Researchers at Darktrace have identified ZionSiphon, a new malware targeting Israeli water treatment plants. Learn how this OT-focused attack uses ICS protocols like Modbus and S7comm to target critical infrastructure.
Cybersecurity firm Darktrace has released a report on a new strain of malware named ZionSiphon created specifically to target Operational Technology (OT) systems that manage water treatment and desalination in Israel. For your information, desalination is a process of converting salt water into drinking water, and this makes it a vital service for the region.
According to Darktrace’s report shared with Hackread.com, this malware sample, though unfinished, was built to find specific Industrial Control System (ICS) settings used in water plants. This means the threat actors wanted to change things like chlorine levels and water pressure with the intent to cause real-world damage rather than merely stealing data.
How the Attack Works
ZionSiphon is a sneaky malware that checks if it has administrative rights on the device right after infection using a function called RunAsAdmin(). It manages to remain undetected on the system by hiding a copy of itself and using a fake name, svchost.exe, which makes it look like a normal Windows process. It even creates a registry key named SystemHealthCheck to ensure persistence on the infected host.
Darktrace’s report noted that this malware is different because it can spread via USB sticks through a removable-media propagation mechanism. Therefore, if someone plugs a thumb drive into an infected computer, ZionSiphon copies itself onto that drive almost immediately.

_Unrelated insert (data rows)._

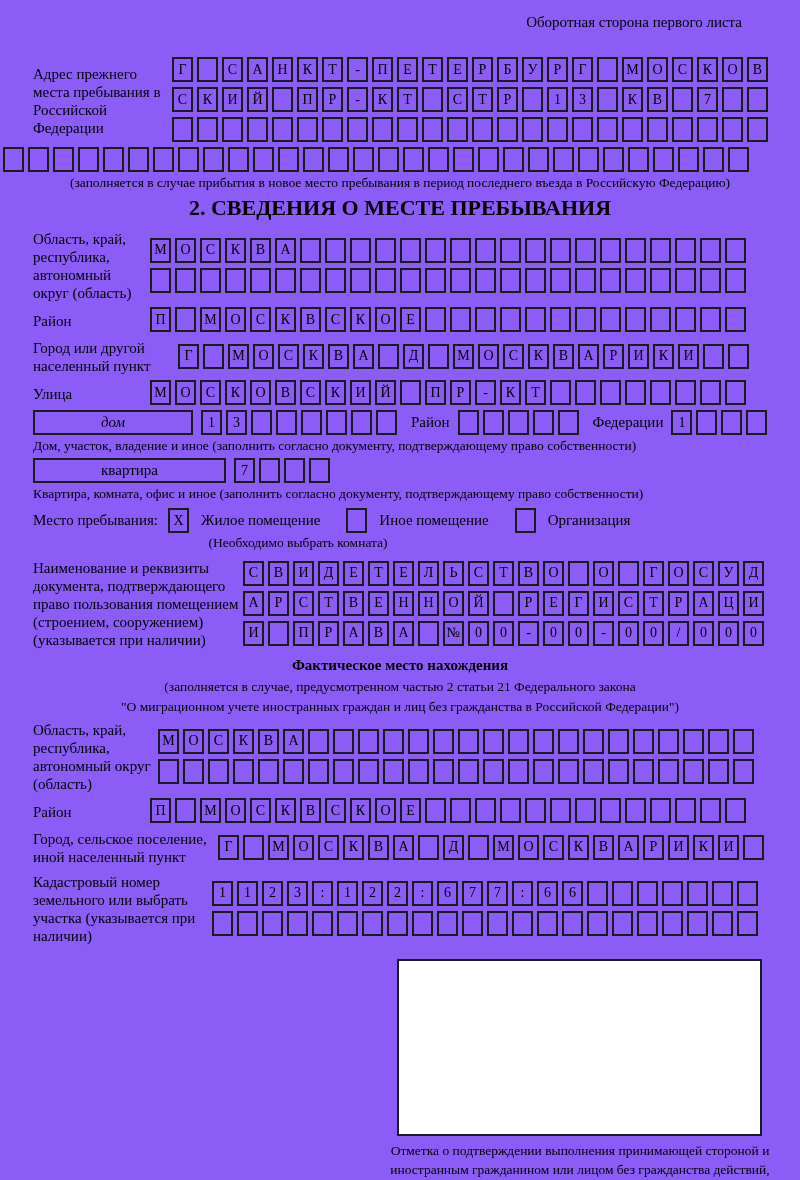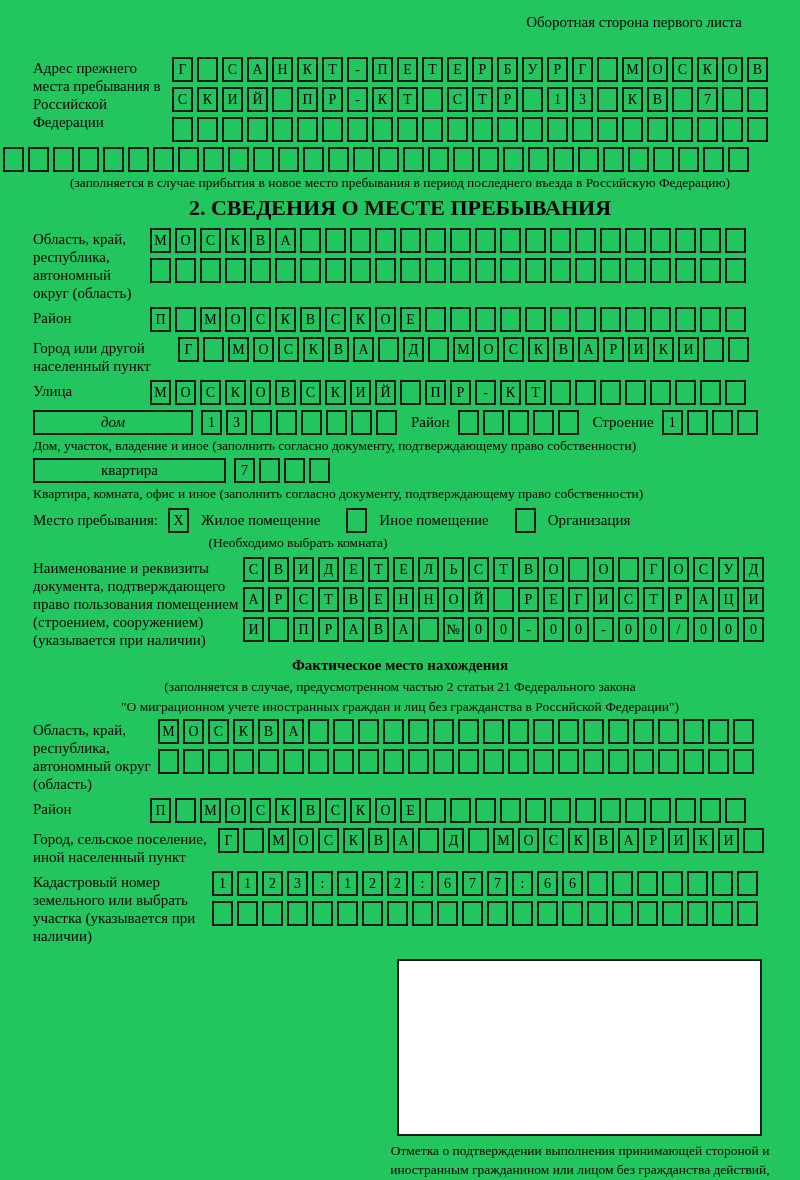"Оборотная сторона первого листа" .page { background: #22c55e -> #8b5cf6 }
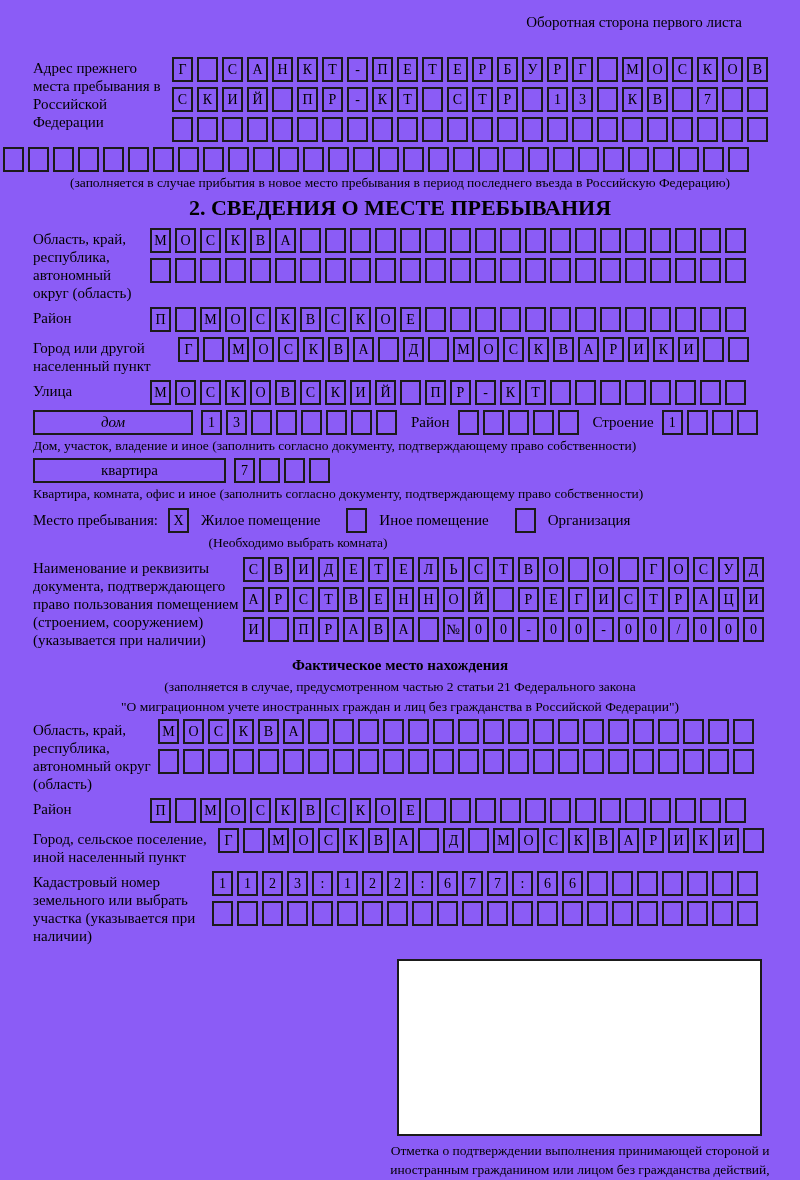"Адрес прежнего места пребывания в" .frow { align-items: flex-start -> center }
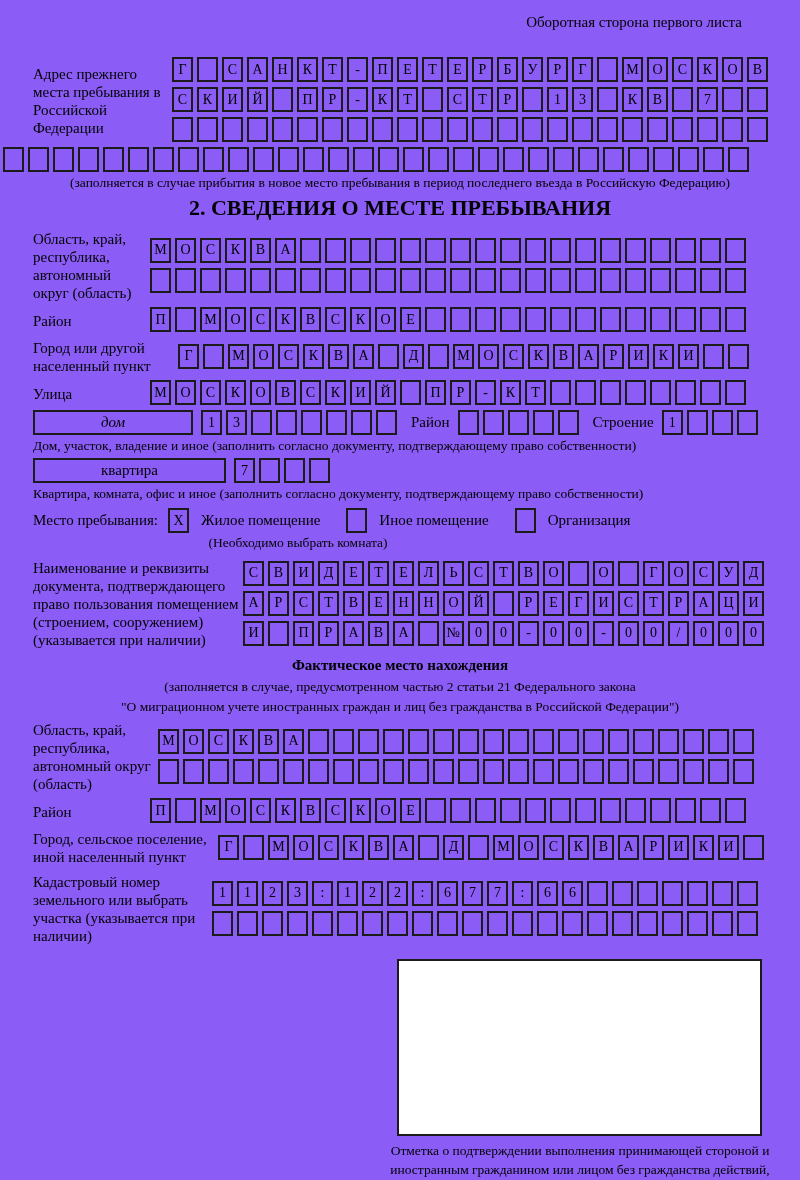"Строение" div.inl { text: Строение -> Федерации }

It even hides the real files and makes fake shortcuts using a tool called CreateUSBShortcut(). The unsuspecting user may click it, thinking it is a normal file, but they will actually execute the malware payload.
Further probing revealed that ZionSiphon searches for industrial control system protocols such as Modbus, DNP3, and S7comm. It also looks for configuration files like DesalConfig.ini and ChlorineControl.dat.
To identify targets, the malware includes a list of specific Israeli plant locations, including:
- Sorek
- Hadera
- Ashdod
- Shafdan
- Palmachim
Political Links
The researchers found hidden messages inside the code expressing support for Iran, Yemen, and Palestine. Such as, one note mentioned “Poisoning the population of Tel Aviv and Haifa,” though the code was not actually able to perform this action. The actors, who identified themselves as 0xICS, also mentioned Dimona, a city known for its nuclear research centre.
Even though the intent was clear, the attackers made several mistakes that researchers quickly identified. The malware includes a SelfDestruct() feature designed to run if it is not on a system located in Israel, but a coding error can cause it to misidentify the location and delete itself unintentionally. It also creates a file named delete.bat to remove its own traces.
This research highlights that even buggy malware can be a major threat to the safety of ICS, and this makes critical infrastructure like water and power systems even more important to monitor.